Dans une indifférence médiatique frappante, la Cour d’appel de Port-au-Prince a été officiellement relocalisée à Puits Blain, dans la commune de Delmas. Ce déménagement, décidé après l’attaque violente du Palais de justice par des gangs lourdement armés, illustre le repli progressif d’une justice contrainte de fuir la terreur. L’événement, pourtant lourd de sens pour l’avenir institutionnel du pays, s’est tenu à huis clos, loin des regards du public et sans couverture médiatique.
« Malgré notre présence sur place, nous avons été empêchés de couvrir la cérémonie inaugurale », a dénoncé le journaliste Pierre B. Nicolson Delva (Radio Télé Ginen), soulignant un déficit criant de transparence.
Ce transfert marque la deuxième fois en moins de trois ans que la Cour d’appel est déplacée. En juin 2022, le gang « 5 Segonn », dirigé par « Izo », avait orchestré une attaque spectaculaire contre le Palais de justice situé sur le boulevard Harry Truman. Depuis, l’institution avait tenté de poursuivre ses activités dans le quartier de Pacot, avant de devoir fuir à nouveau, cette fois vers Puits Blain. Un exil judiciaire qui s’ajoute à une série de reculs institutionnels sans précédent dans l’histoire contemporaine du pays.

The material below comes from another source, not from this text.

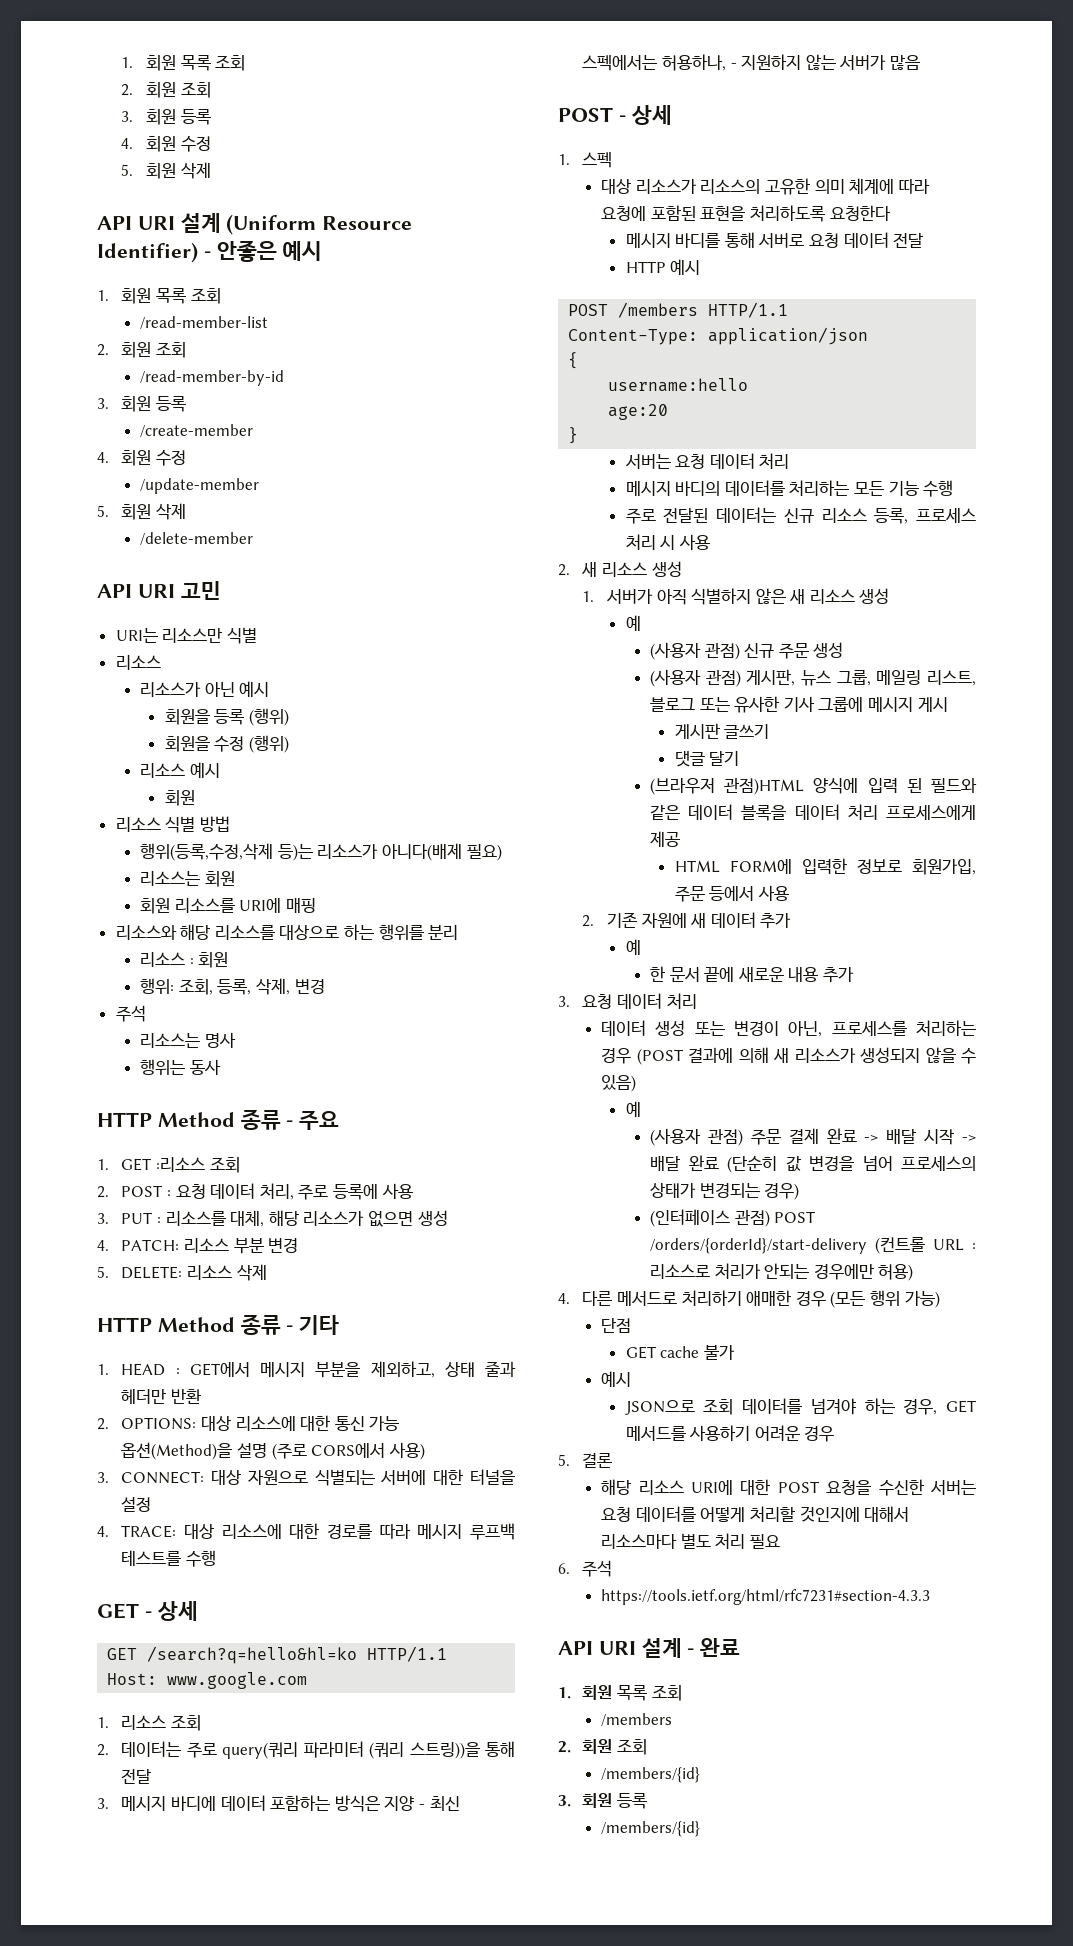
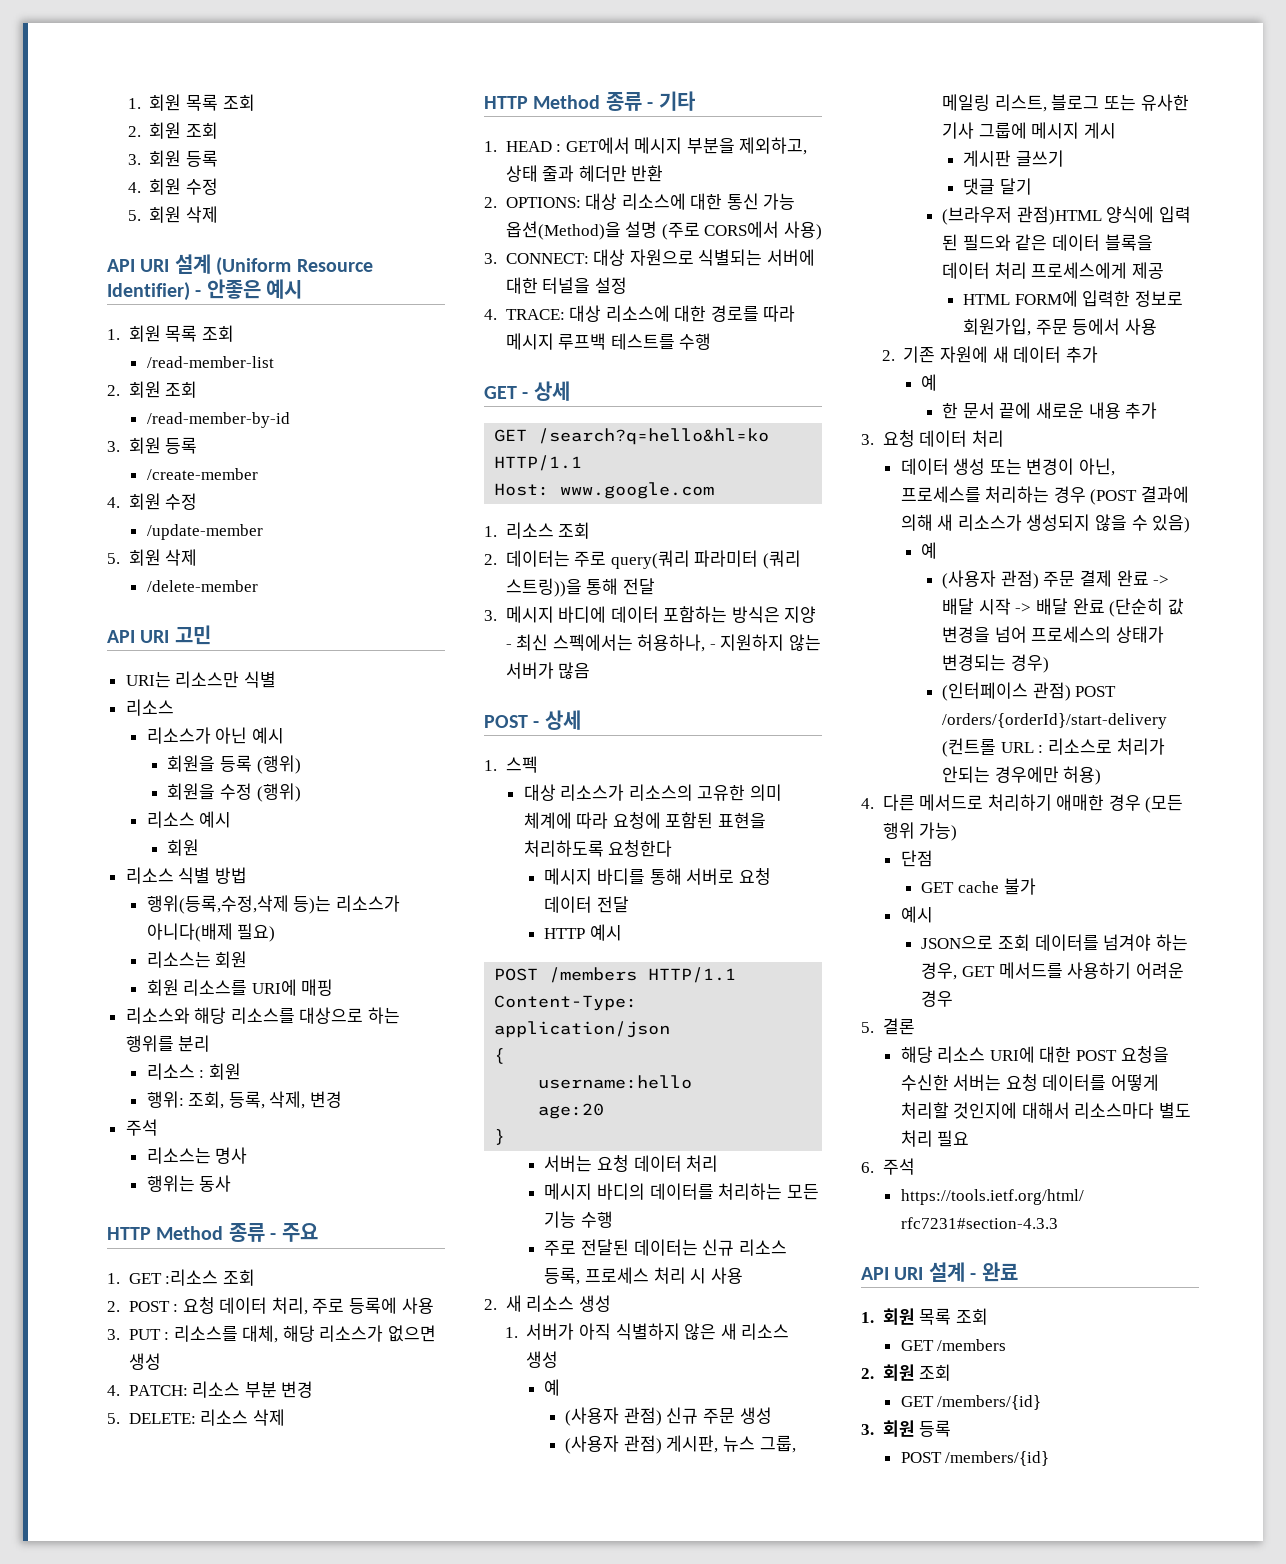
(682, 1693) none -> [900,1340,934,1351] GET
(648, 1747) none -> [900,1396,934,1407] GET
(648, 1801) none -> [900,1452,942,1463] POST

Une capitale désertée par ses institutions
La Cour d’appel n’est pas la seule à abandonner le centre-ville. Le ministère du Commerce et de l’Industrie, l’Unité de Lutte contre la Corruption (ULCC), la Caisse d’Assistance Sociale, ainsi que les membres du conseil présidentiel de transition, ont tous quitté les abords du Palais national pour s’installer à la Villa d’Accueil, jugée plus sécurisée.
Cette migration administrative illustre un constat alarmant : l’État haïtien cède du terrain face à des groupes armés qui imposent leur loi. La capitale, jadis centre du pouvoir, se vide peu à peu de ses institutions, révélant une perte d’autorité et de contrôle inédite.
« Quand la justice elle-même est contrainte à l’exil, c’est tout l’édifice démocratique qui vacille », alerte un juriste contacté sous anonymat.
Une presse aussi sous attaque
L’insécurité ne frappe pas que l’appareil étatique. Des médias comme Radio Télé Caraïbe et Radio Mélodie ont vu leurs locaux attaqués, vandalisés, voire partiellement détruits. Ces agressions systématiques contre les journalistes entravent la liberté d’informer, aggravant la désinformation dans un pays déjà pris dans l’étau de la peur.
Une population laissée pour compte
Face à l’effondrement progressif de l’appareil judiciaire et à la fuite des institutions, la population haïtienne se retrouve seule, exposée et sans recours. Ce sont bien plus que des bâtiments que l’on abandonne : c’est la confiance dans la République, dans l’État de droit, et dans la possibilité d’un avenir sécurisé qui s’érode jour après jour.